Cunningham regularly made headlines in Philadelphia over quotes that appeared selfish and could question his leadership skills. After dodging a Bruce Smith sack in 1990 and throwing an unlikely 95-yard touchdown pass in a loss to the Buffalo Bills, Cunningham said, “Sometimes I wonder myself.”
Byars said he often had to act as an intermediary between his quarterback and members of the defense who questioned Cunningham’s comments. “When Randall first came into the league he was in a cocoon waiting to expand on who he was,” said Byars. “You cannot help others until you help yourself and get to know yourself. This is exactly what Randall went through early in his football career and still knew who he was. “
Cunningham grew up in Santa Barbara, California and attended church on Sundays, but it wasn’t until he first came out of retirement in 1997 after spending a year outside of the game after eleven seasons in Philadelphia that he got serious about it his faith.
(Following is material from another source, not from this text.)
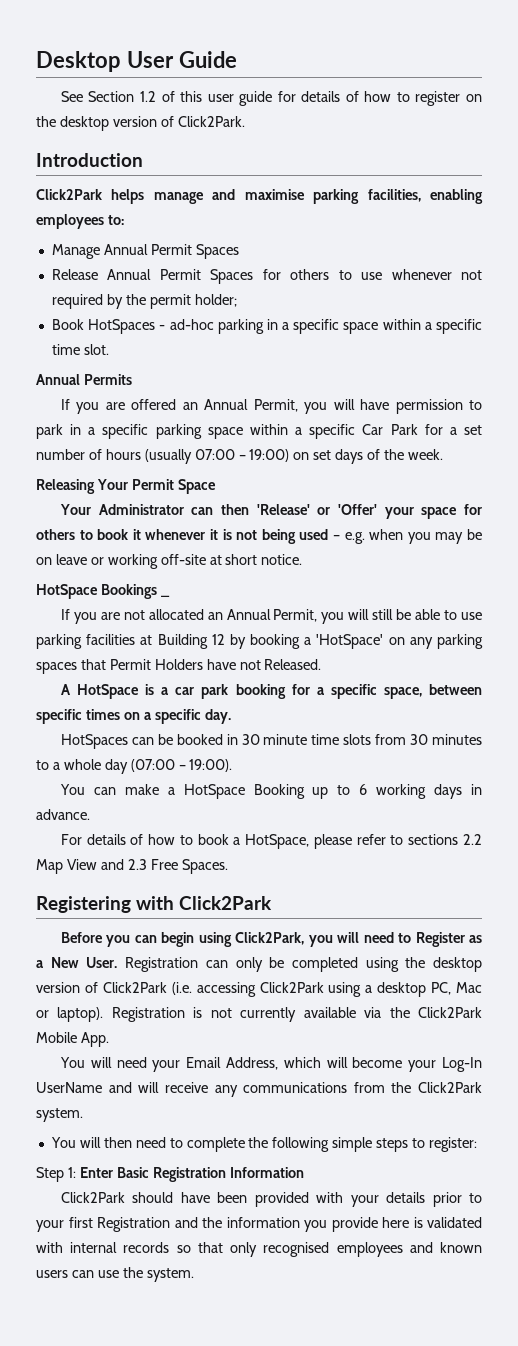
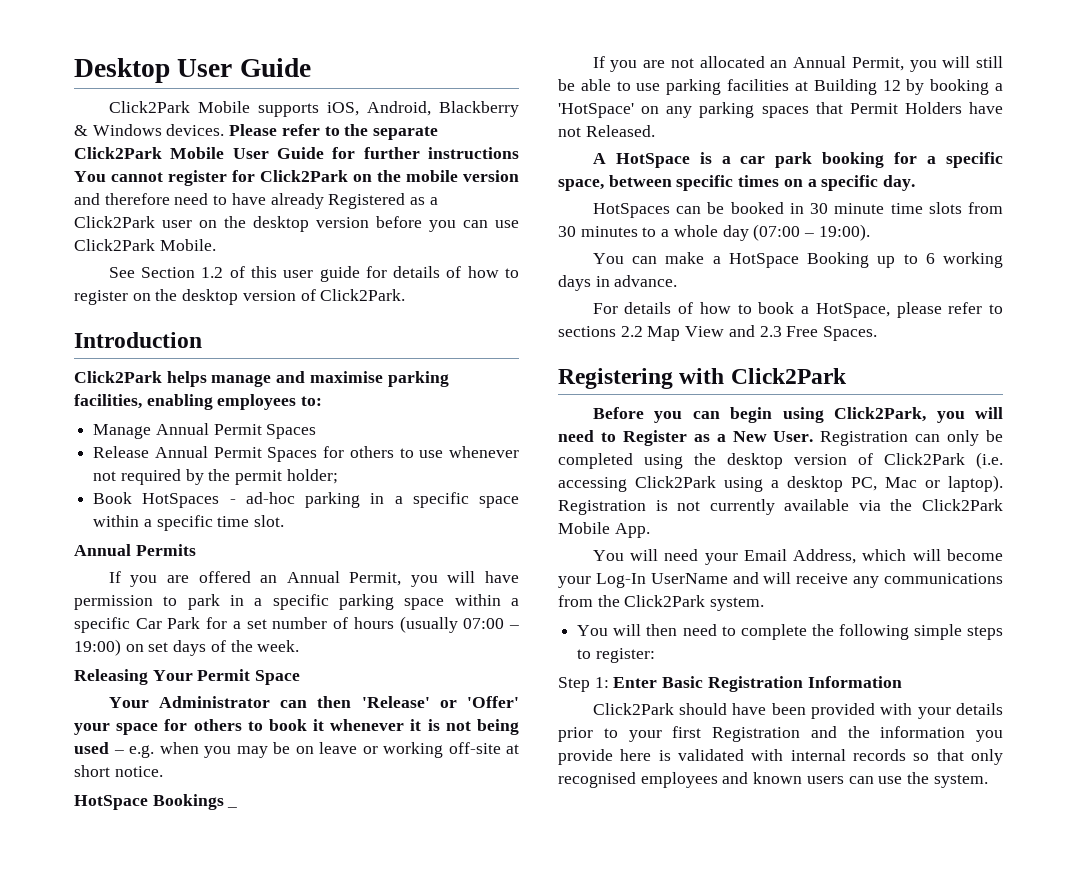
+ Click2Park Mobile supports iOS, Android, Blackberry & Windows devices. Please refer to the separate Click2Park Mobile User Guide for further instructions You cannot register for Click2Park on the mobile version and therefore need to have already Registered as a Click2Park user on the desktop version before you can use Click2Park Mobile.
He’d spent free time running a hardware store company and serving as an analyst for television shows. But while vacationing in Hawaii with his family, Cunningham realized he was not suited for a leisure life.
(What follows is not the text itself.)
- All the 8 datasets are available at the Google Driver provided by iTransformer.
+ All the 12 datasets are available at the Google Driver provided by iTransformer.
“It was beautiful, but there came a time when it looked like, ‘Wow, is this life?'” He said. “Just drink iced tea, eat well and exercise every day?”
Cunningham returned to the league with Minnesota in 1997 and was involved in the Vikings team ministry. He said he started praying between games and during commercials, “Lord, I’m about to bring this ball to Randy Moss. Please let him catch it for a touchdown. “
After the 2001 season, his last as a player, Cunningham returned to Las Vegas and continued to lead a Bible study he had begun there a few years earlier.
“He’s one of the favorite sons here in Las Vegas,” said Gruden of Cunningham, who set records 40 years ago at the University of Nevada in Las Vegas during his college career. It wasn’t long before his service began.
“Next thing you know, we had 90 people studying the Bible,” Cunningham recalled, “and my pastor said,” This is not a Bible study, it’s a church. “
Cunningham says he doesn’t want to get into coaching or front office roles, but he admits greater ambitions for his work as a team chaplain.
A missed field goal attempt prevented Cunningham from reaching a Super Bowl with the Vikings in 1998, the best year of his career. He only won two of seven playoff games with the Eagles and never got beyond the divisional round. The Raiders are officially out of postseason competition this year, but now that he’s back in the NFL, Cunningham has his eye on that elusive Lombardi trophy.
“I want to preach myself in a Super Bowl ring,” he said.